The Elmore prisoners reached out to Melvin Ray, an inmate at the state’s St. Clair Correctional Facility and the founder of the Free Alabama Movement, a prisoner-organized human rights group. Ray told them he could help organize a work stoppage. Dozens of Alabama inmates possess contraband cellphones — some told VICE News they bought the phones illegally from guards — and on April 30 they received a text message.

“We will no longer voluntarily participate in this slave system where economics are placed over our humanity,” the message read. “All [that] is required is for industry workers, kitchen workers, and hall runners to sit down.”

Related: Whole Foods, Expensive Cheese, and the Dilemma of Cheap Prison Labor

On May 1, when protesters around the world marched for workers’ rights on May Day, inmates throughout the Alabama prison system went on strike. Prisoners refused to show up to their assigned jobs, where they are paid a maximum of 30 cents per hour to manufacture license plates, serve food, and clean. One Alabama prison has an inmate-staffed recycling plant, and another has a farm where prisoners grow and harvest all of the crops.

“Prison systems could not operate without exploiting prison labor; prisoners cook the meals, do the laundry, provide maintenance work, cut the grass, work as clerks and teachers’ aides, and much more,” said Alex Friedmann, associate director of the Human Rights Defense Center, a nonprofit that publishes Prison Legal News. “Without the use of low-cost or free prisoner labor, our prison system would grind to a halt — and prisoners are increasingly coming to that realization.”

‘Without the use of low-cost or free prisoner labor, our prison system would grind to a halt — and prisoners are increasingly coming to that realization.’

The strike included at least 300 prisoners at Elmore alone, according to the Alabama Department of Corrections (ADOC) spokesman Bob Horton. The facility was placed on lockdown, meaning prisoners could not leave their cells or dorms, but the restrictions were lifted on Tuesday after about 90 percent of the prisoners returned to work.

Holman remains on lockdown because of the strike, and prisoners told VICE News that the work stoppage has also spread to the Staton Correctional Facility, a medium-security prison that houses around 1,300 inmates, and to St. Clair, which was also placed on partial lockdown last week.

“The main reason that we’re striking is because there continues to be problems inside of the prison and the state’s focus is not on solving the problems — it’s on finding new ways to make money,” said Ray. “They’re not affording us the opportunity to make our concerns known. They’re not listening to our complaints. The only way we have to get their attention is to do these shut downs.”

Related: Hard Labor: Here’s the Weird Shit Inmates Can Do for Work in US Prisons

The strike in Alabama began exactly one month after a similar inmate action in Texas, where prisoners demanded that the state put an end to “prison slavery,” reform parole guidelines, and eliminate a mandatory $100 co-pay for medical care. The Texas strike ended without the state meeting any of the demands.

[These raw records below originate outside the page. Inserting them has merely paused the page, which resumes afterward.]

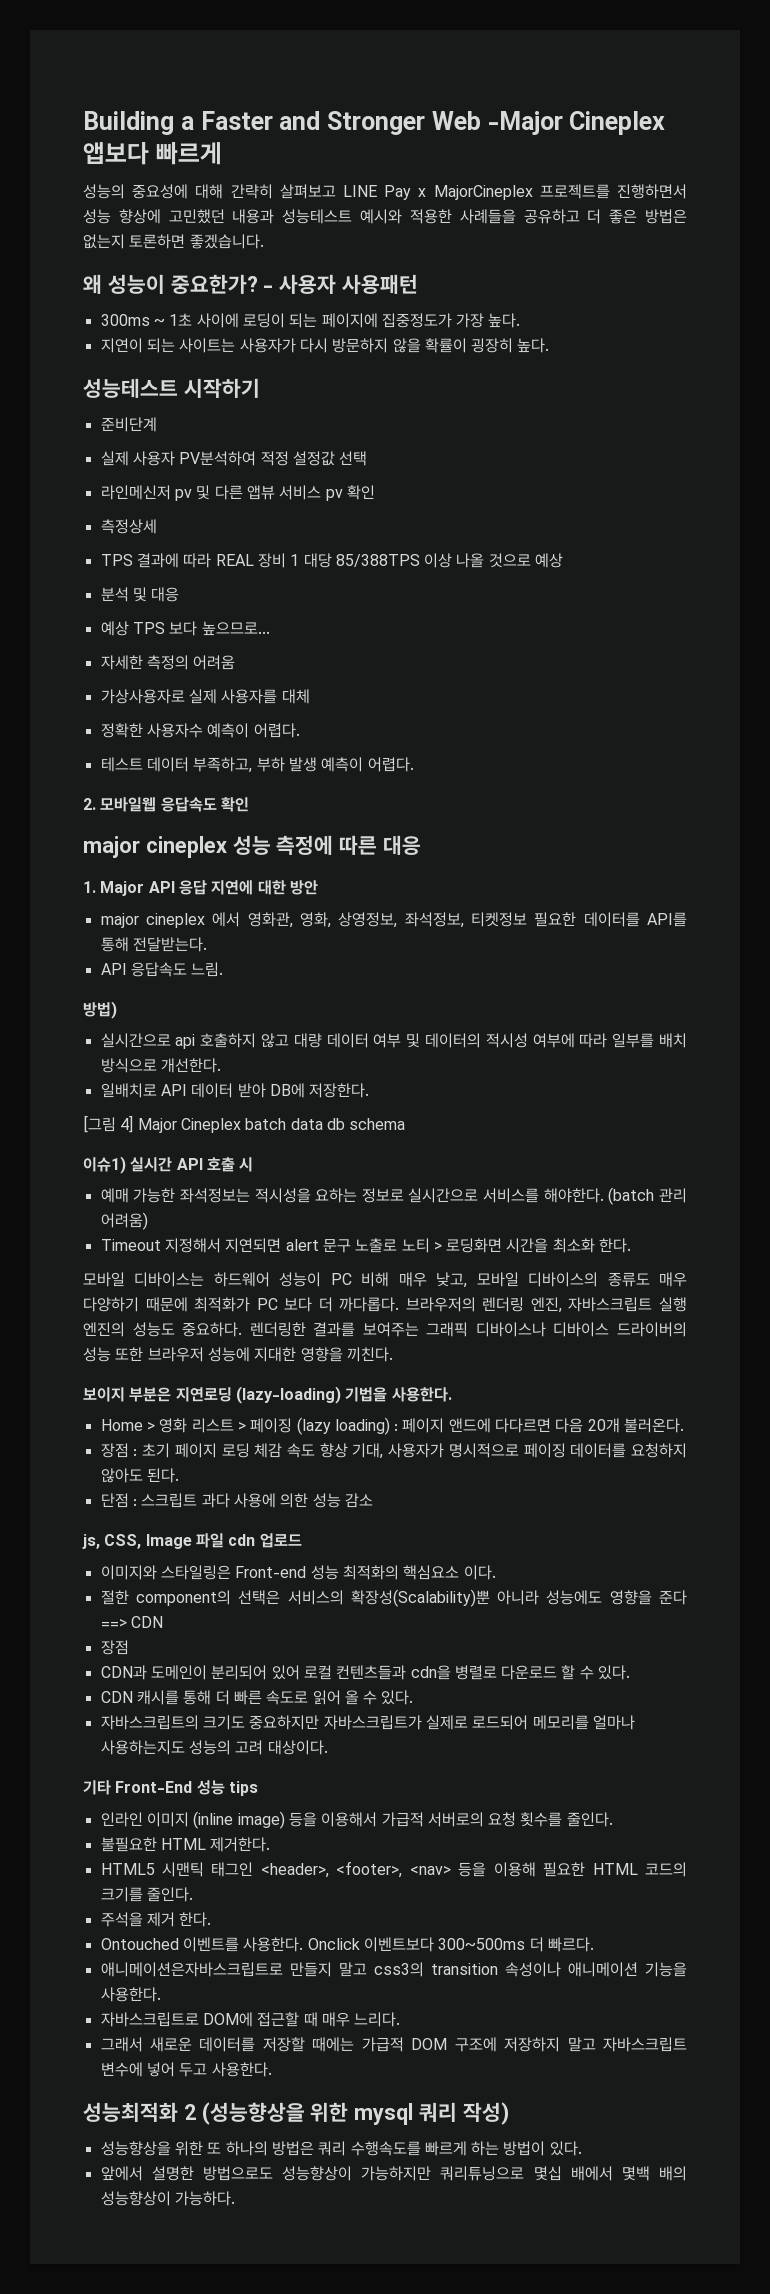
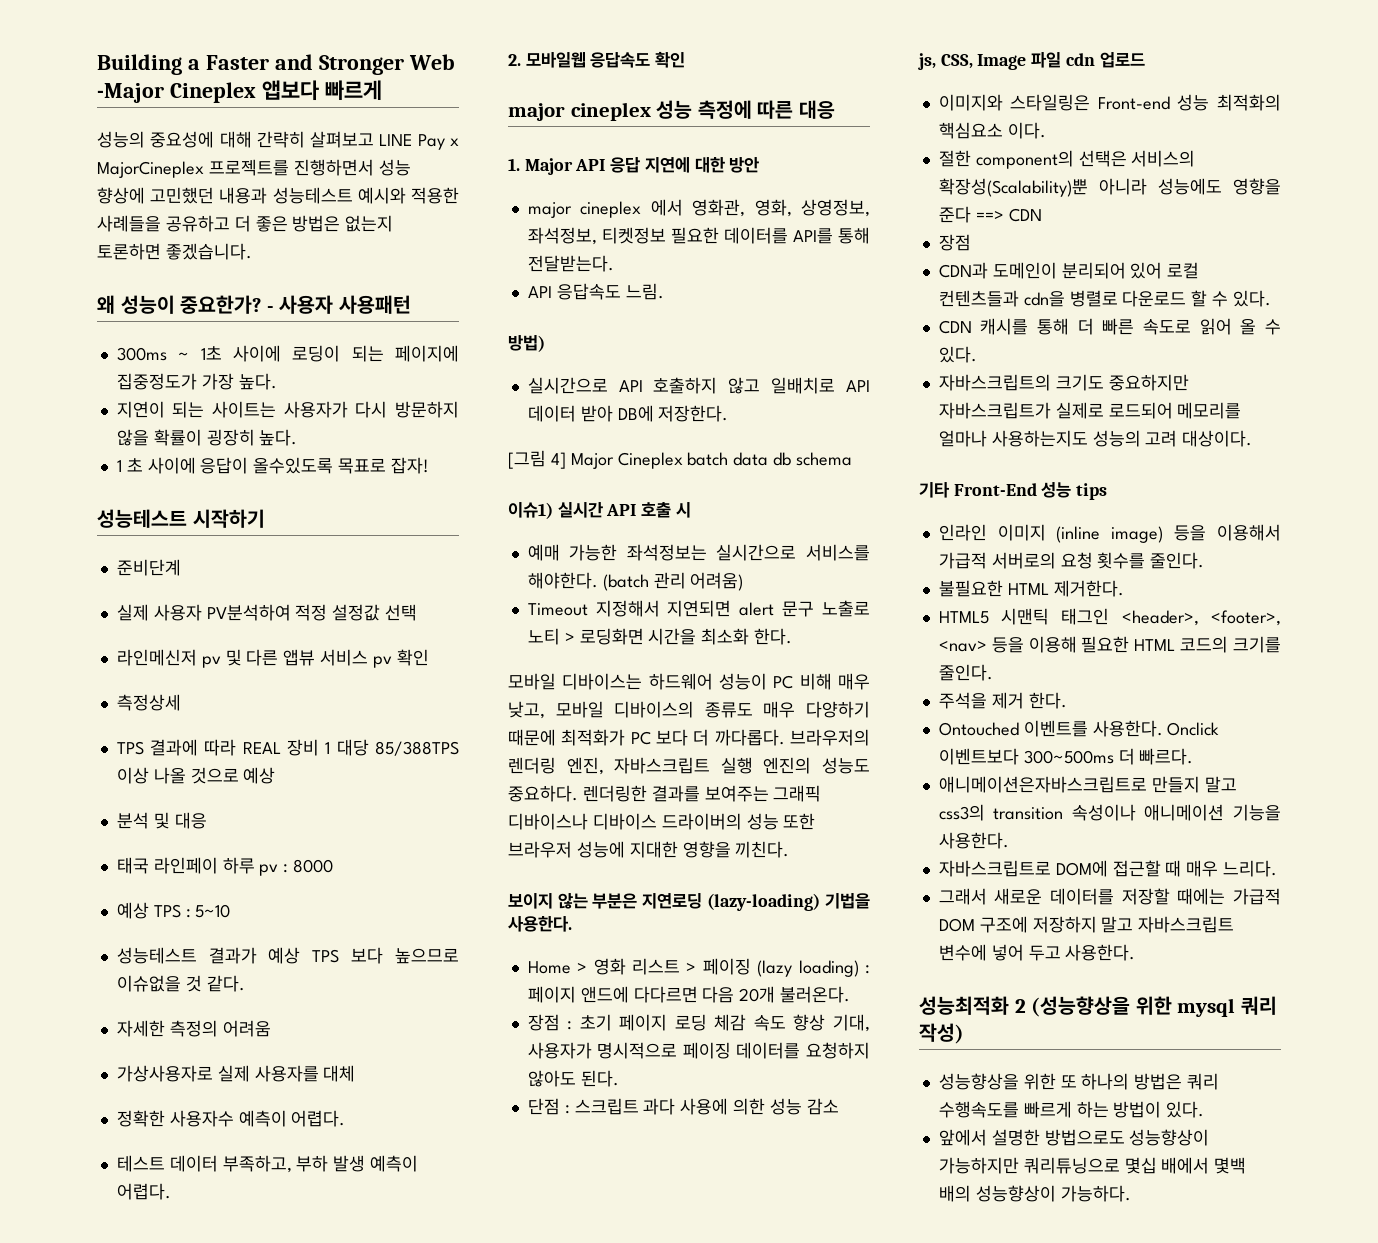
+ 1 초 사이에 응답이 올수있도록 목표로 잡자!
- 예상 TPS 보다 높으므로...
+ 태국 라인페이 하루 pv : 8000
+ 예상 TPS : 5~10
+ 성능테스트 결과가 예상 TPS 보다 높으므로 이슈없을 것 같다.
- 실시간으로 api 호출하지 않고 대량 데이터 여부 및 데이터의 적시성 여부에 따라 일부를 배치 방식으로 개선한다.
- 일배치로 API 데이터 받아 DB에 저장한다.
+ 실시간으로 API 호출하지 않고 일배치로 API 데이터 받아 DB에 저장한다.
- 예매 가능한 좌석정보는 적시성을 요하는 정보로 실시간으로 서비스를 해야한다.
+ 예매 가능한 좌석정보는 실시간으로 서비스를 해야한다.
- 보이지 부분은 지연로딩 (lazy-loading) 기법을 사용한다.
+ 보이지 않는 부분은 지연로딩 (lazy-loading) 기법을 사용한다.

The Alabama prisoners have also been coordinating with inmates in Mississippi and Virginia to call for a nationwide prisoner work stoppage on September 9, 2016. The day marks the 45th anniversary of the Attica Prison riot, a landmark moment in the prisoners’ rights movement where more than 1,000 inmates at the notorious New York lockup seized control of the facility and demanded political rights and better living conditions.

‘We will no longer voluntarily participate in this slave system where economics are placed over our humanity.’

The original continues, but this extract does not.